In countries like India, the Reference Web almost does not exist. Most businesses do not have websites; the ones that do have updates that are few and far between. This has been partly due to the slow growth of PCs and the lack of an inexpensive and reliable broadband infrastructure. Most of us in India rely on the ‘global’ Reference Web that we can search through the likes of Google and Yahoo.
India needs to leapfrog to the Now-New-Near Web. This is a web that will be built around mobiles and with a significant contribution coming from user-generated content. It will significantly improve life by bridging the information gaps that exist. It is a Web in which India can be the leader. The digital infrastructure and the devices to create and consume content are in place. What is missing is the set of services.
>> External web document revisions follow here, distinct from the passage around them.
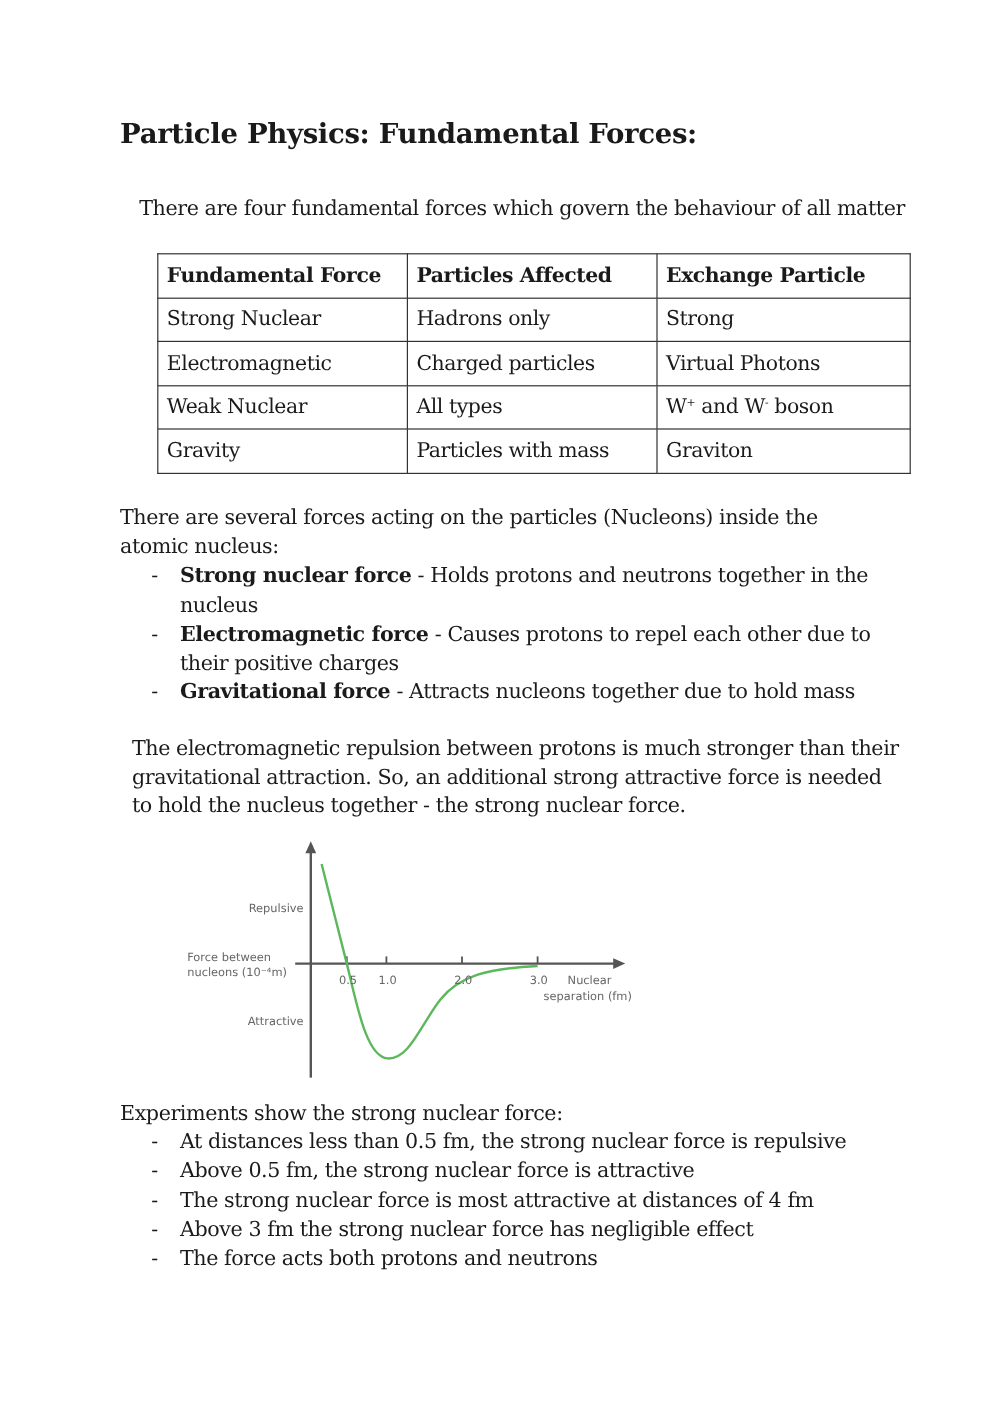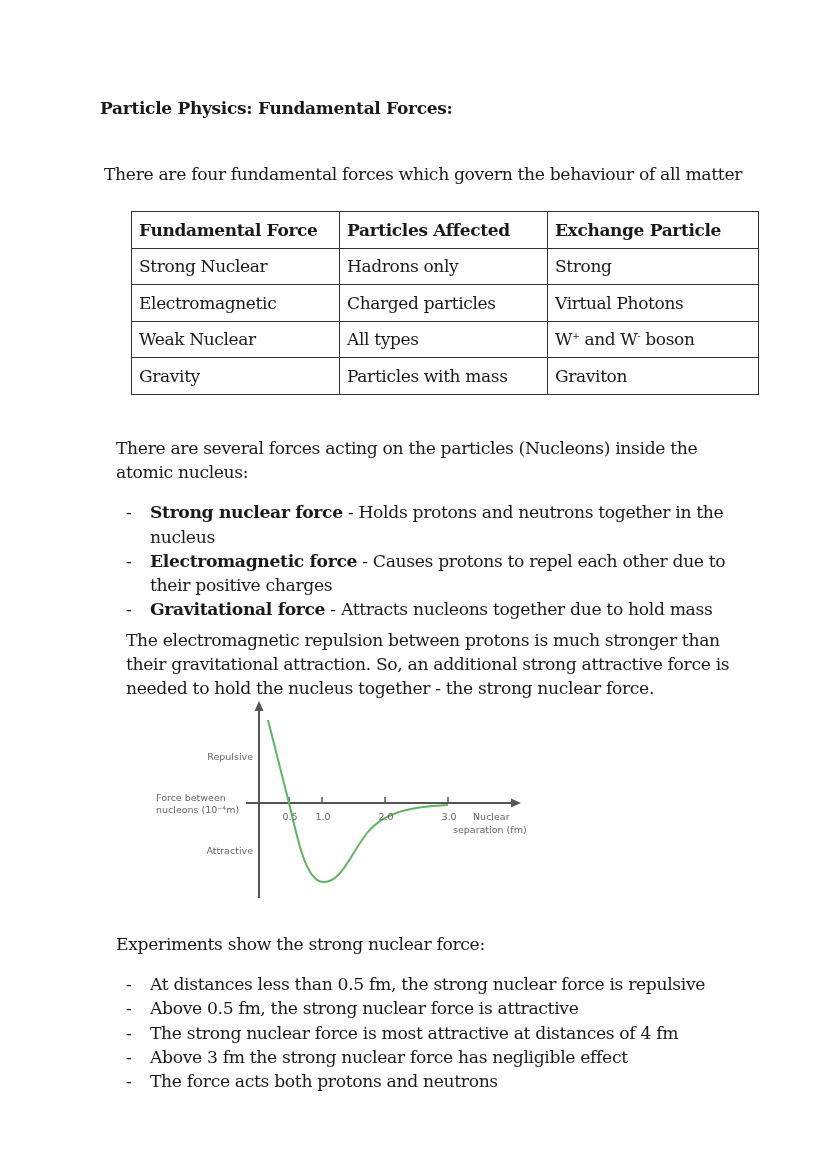--- a/index.html
+++ b/index.html
@@ -11,7 +11,7 @@
     .page { position: absolute; left: 100px; top: 0; width: 640px; }
     h1 {
       position: absolute; top: 98px; left: 0; margin: 0;
-      font-size: 17px; font-weight: bold; letter-spacing: -0.3px;
+      font-size: 23px; font-weight: bold; letter-spacing: -0.3px;
       white-space: nowrap;
     }
     p, li { font-size: 17.2px; line-height: 24.2px; letter-spacing: -0.35px; }

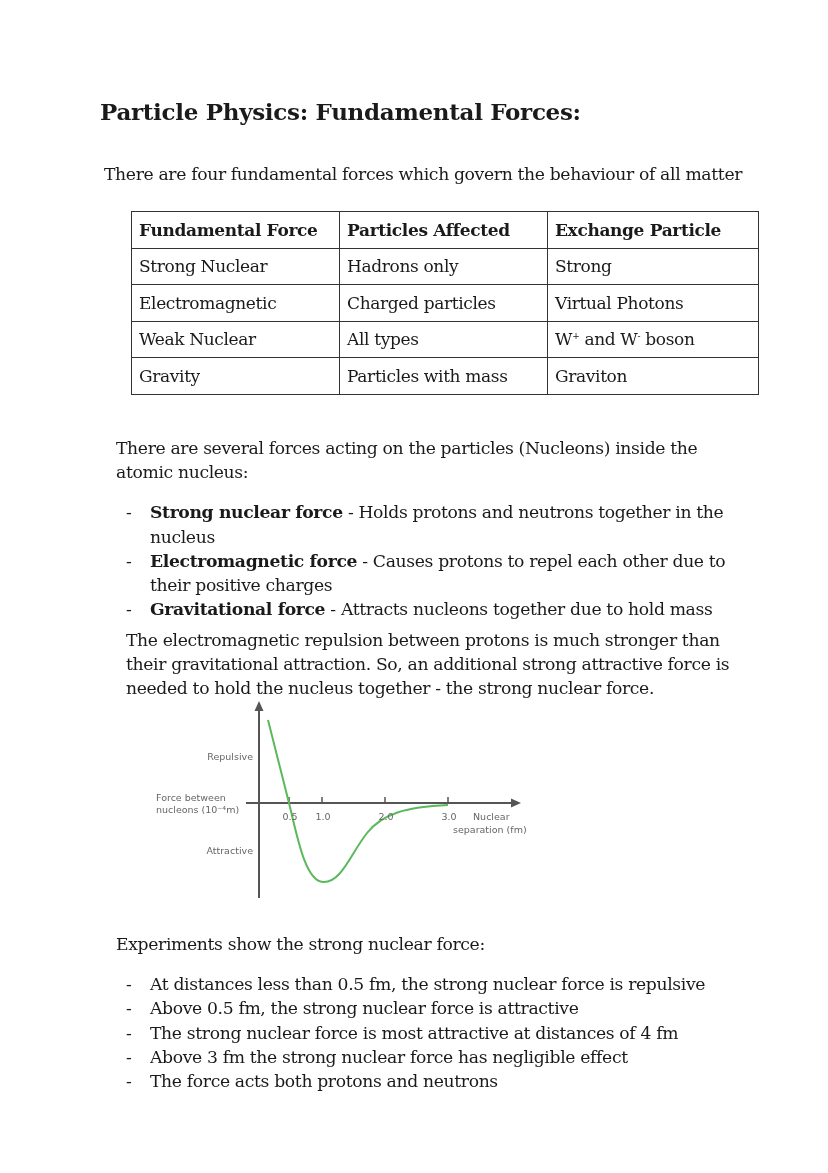--- a/index.html
+++ b/index.html
@@ -15,7 +15,7 @@
       white-space: nowrap;
     }
     p, li { font-size: 17.2px; line-height: 24.2px; letter-spacing: -0.35px; }
-    .intro { position: absolute; top: 162px; left: 4px; margin: 0; white-space: nowrap; }
+    .intro { position: absolute; top: 162px; left: 16px; margin: 0; white-space: nowrap; }
     table.forces {
       position: absolute; top: 211px; left: 0;
       border-collapse: collapse; width: 627px; table-layout: fixed; margin-left: 31px;

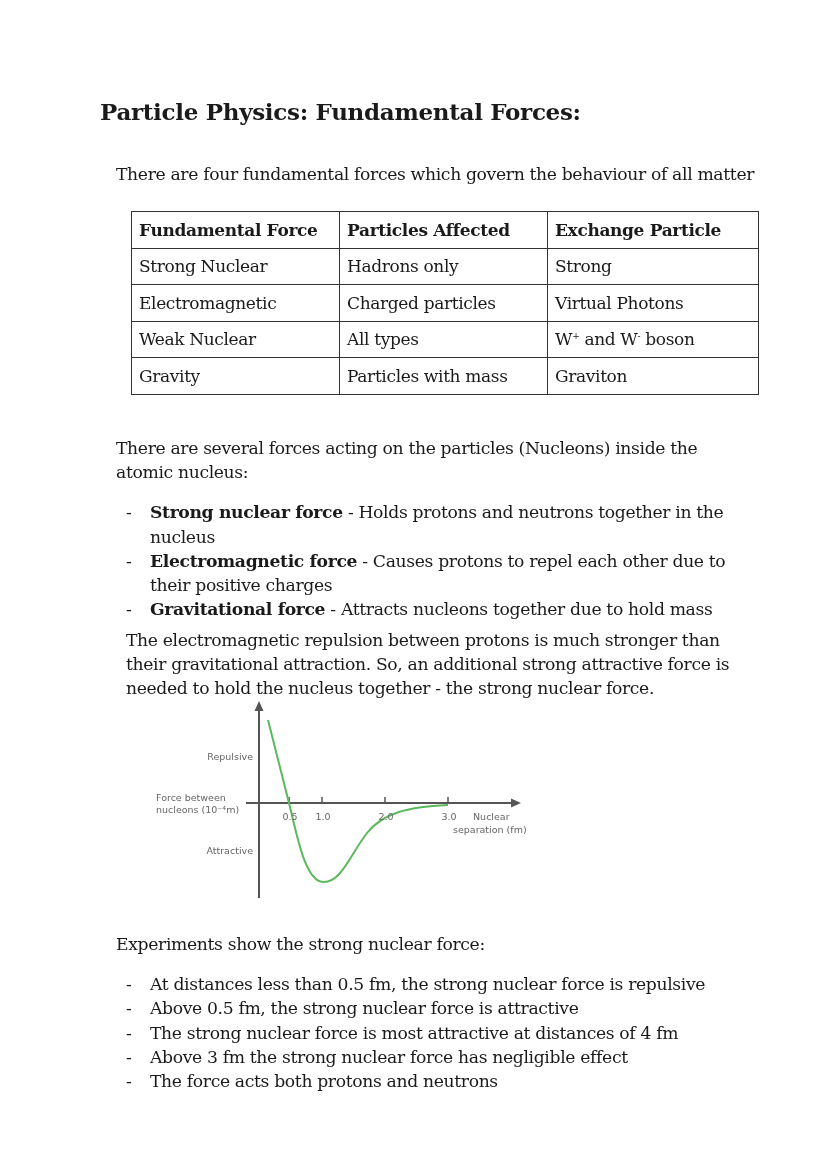--- a/index.html
+++ b/index.html
@@ -35,7 +35,7 @@
     .block1 { position: absolute; top: 420px; left: 0; width: 640px; }
     .block2 { position: absolute; top: 612px; left: 10px; width: 640px; }
     .block3 { position: absolute; top: 916px; left: 0; width: 640px; }
-    .block1 p, .block2 p, .block3 p { margin: 16px; }
+    .block1 p, .block2 p, .block3 p { margin: 0; }
     b { font-weight: bold; }
     .graph { position: absolute; left: 145px; top: 695px; width: 400px; height: 210px; }
     .graph text { font-family: "DejaVu Sans", "Liberation Sans", sans-serif; fill: #666; }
Another barrier to the creation of the Reference Web for the mass-market has been language. India has a multitude of languages. The computers that exist do not make it easy to create local language content. By adopting multimedia content creation techniques, India can break this barrier. Mobiles are the ideal devices for the creation of such content.
The Now-New-Near Web will be at the heart of the New India. It will be a virtual mirror of the physical world around us, accessible via the device we already carry and over networks that already exist. It will be the next big upgrade to the Web and one which India can lead.